It’s amazing how warm 40 degrees can feel. We’ve had a beautiful weekend: sun shining, snow (mostly) melted, soft wind blowing, bears (mostly) unseen.
A friend was preaching at a nearby (1 hour drive) church this weekend, so together with some friends we spent Sunday morning there. No liturgy, no Eucharist, no ordained minister – it was certainly unlike any church service I had as yet attended. But the families were friendly, if somewhat populous, and the sermon was impressive in the ease and familiarity of its delivery. I may have had some (ok, many) disagreements about the content, but the service itself was good to observe, and wonderful to share with friends.
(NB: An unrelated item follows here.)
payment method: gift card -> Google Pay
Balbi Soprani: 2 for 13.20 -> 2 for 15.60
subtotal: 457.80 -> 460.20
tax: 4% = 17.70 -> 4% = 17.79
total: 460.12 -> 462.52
After church we climbed back into the truck and ate some leftover homemade pizza as we drove to the shooting range, from whence will arrive the forthcoming “How to Shoot a Gun: A Play in Three Acts.” Suffice it to say, for now, that I did in fact learn how to shoot a .12 gauge shotgun and a .45 pistol. My skills are enough that if we’re hiking in the woods and something happens to the primary gun carrier, I will be able to load and shoot at the oncoming bear or whathaveyou -- assuming it wasn’t approaching at a dead run. I probably won’t hit it with any kind of accuracy, but I could scare it away. The point, anyway, is that I’m more comfortable around a gun than I was before.
After the shooting range, the boys stayed outside to clean the guns and we headed inside to begin prepping for today’s Seder. After so much unfamiliarity it was a welcome comfort to take a pile of apples, a handful of nuts, and a dash of red wine and produce a charoset just like the kind I’ve always known. Some friends have been kind enough to host the meal, and I’ve put together a Hagaddah and all the symbolic elements, so tonight we will be one Jew and 12 Christians around the Passover table -- the numeric symbolism of which is both unplanned, and hilarious.
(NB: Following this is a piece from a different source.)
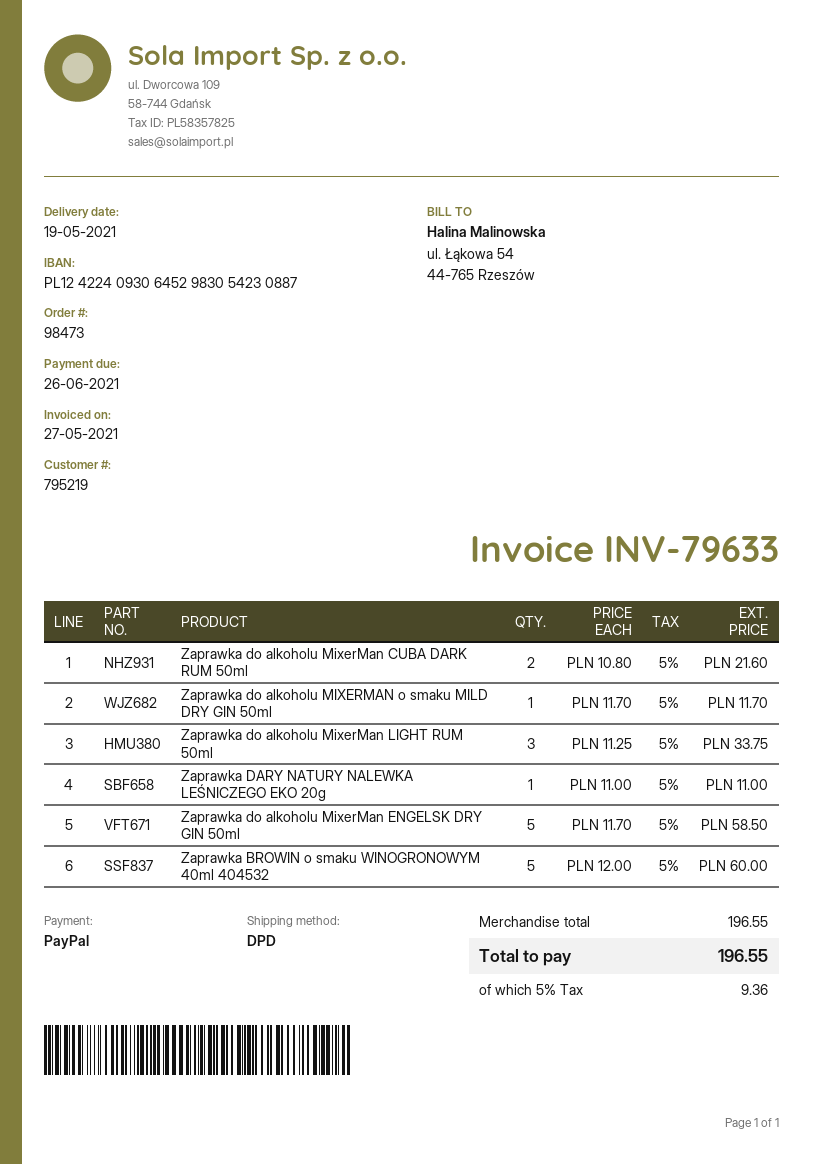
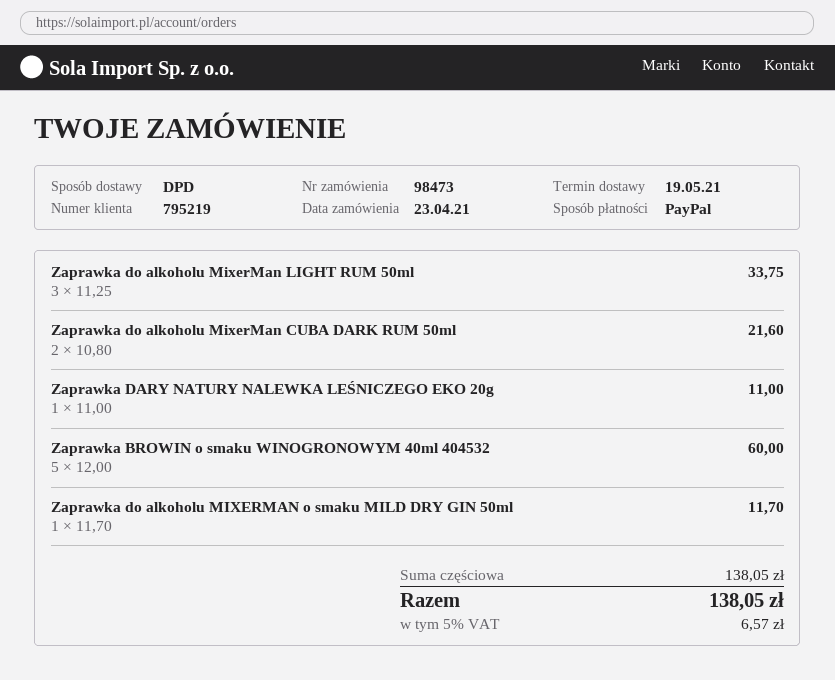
Zaprawka do alkoholu MixerMan ENGELSK DRY GIN 50ml: 5 x 11.70 = 58.50 -> none
subtotal: 196.55 -> 138.05
tax: 5% = 9.36 -> 5% = 6.57
total: 196.55 -> 138.05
It remains to be seen just how tonight will go, but it was good this weekend to find a balance between the new and the age-old, the unknown and the familiar. Paradoxical sentiments are, at least in part, what tonight’s celebration is about: freedom and slavery, journey and arrival, old and new. Ours is meant to be a living faith: rooted in the past and thus able to embrace the present. Chag sameach – happy Passover!